(LISTED RECORDS begins)

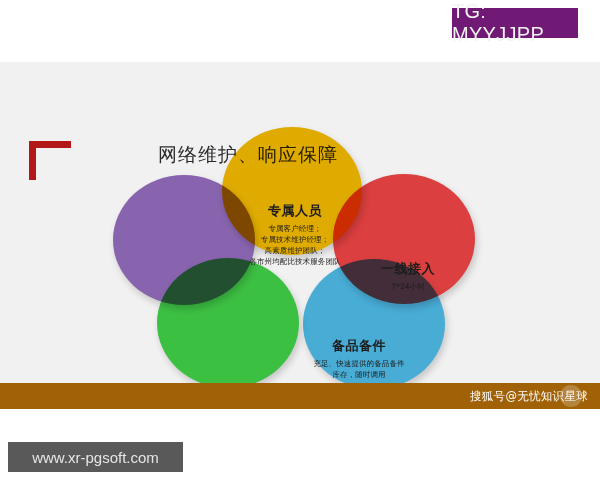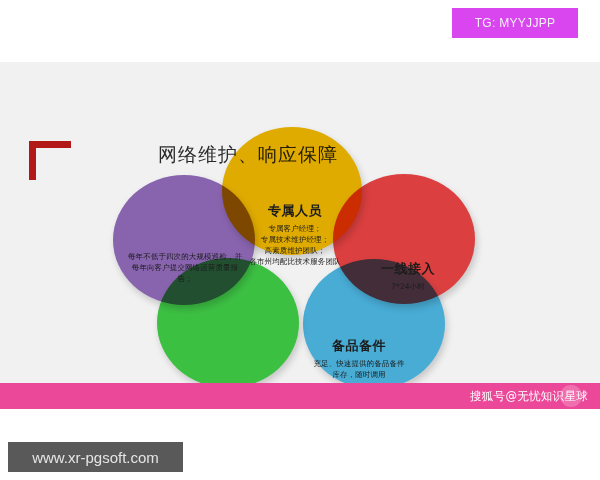--- a/index.html
+++ b/index.html
@@ -15,23 +15,23 @@
     position: relative;
   }
 
   
   #tg-tag {
     position: absolute;
     top: 8px;
     left: 452px;
     width: 126px;
     height: 30px;
-    background: #d946ef;
+    background: #701a75;
     color: #f2f2f2;
-    font-size: 12px;
+    font-size: 20px;
     letter-spacing: 0.3px;
     display: flex;
     align-items: center;
     justify-content: center;
     font-family: "Liberation Sans", sans-serif;
   }
 
   
   #slide {
     position: absolute;
@@ -123,21 +123,21 @@
   #lab-green  { left: 162px; top: 275px; width: 134px; }
   #lab-blue   { left: 292px; top: 275px; width: 134px; }
 
   
   #red-band {
     position: absolute;
     left: 0;
     top: 383px;
     width: 600px;
     height: 26px;
-    background: #ec4899;
+    background: #a16207;
     display: flex;
     align-items: center;
     justify-content: flex-end;
   }
   #sohu-credit {
     color: #ffffff;
     font-size: 11.5px;
     padding-right: 12px;
     font-family: "DejaVu Sans", sans-serif;
     letter-spacing: 0.3px;
@@ -196,23 +196,20 @@
 高素质维护团队；
 各市州均配比技术服务团队</span>
     </div>
 
     <div class="lobe-label" id="lab-red">
       <span class="ttl">一线接入</span>
       <span class="bdy" style="white-space: pre-line;">7*24小时</span>
     </div>
 
     <div class="lobe-label" id="lab-purple">
-      <span class="bdy" style="white-space: pre-line;">每年不低于四次的大规模巡检，并
-每年向客户提交网络运营质量报
-告；</span>
     </div>
 
 
     <div class="lobe-label" id="lab-blue">
       <span class="ttl">备品备件</span>
       <span class="bdy" style="white-space: pre-line;">充足、快速提供的备品备件
 库存，随时调用</span>
     </div>
   </div>
 </div>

(LISTED RECORDS ends)

INSTRUCTIONS FOR THE TASK = Write out every line from the data above that includes "blue".

YOUR RESPONSE =
   #lab-blue   { left: 292px; top: 275px; width: 134px; }
     <div class="lobe-label" id="lab-blue">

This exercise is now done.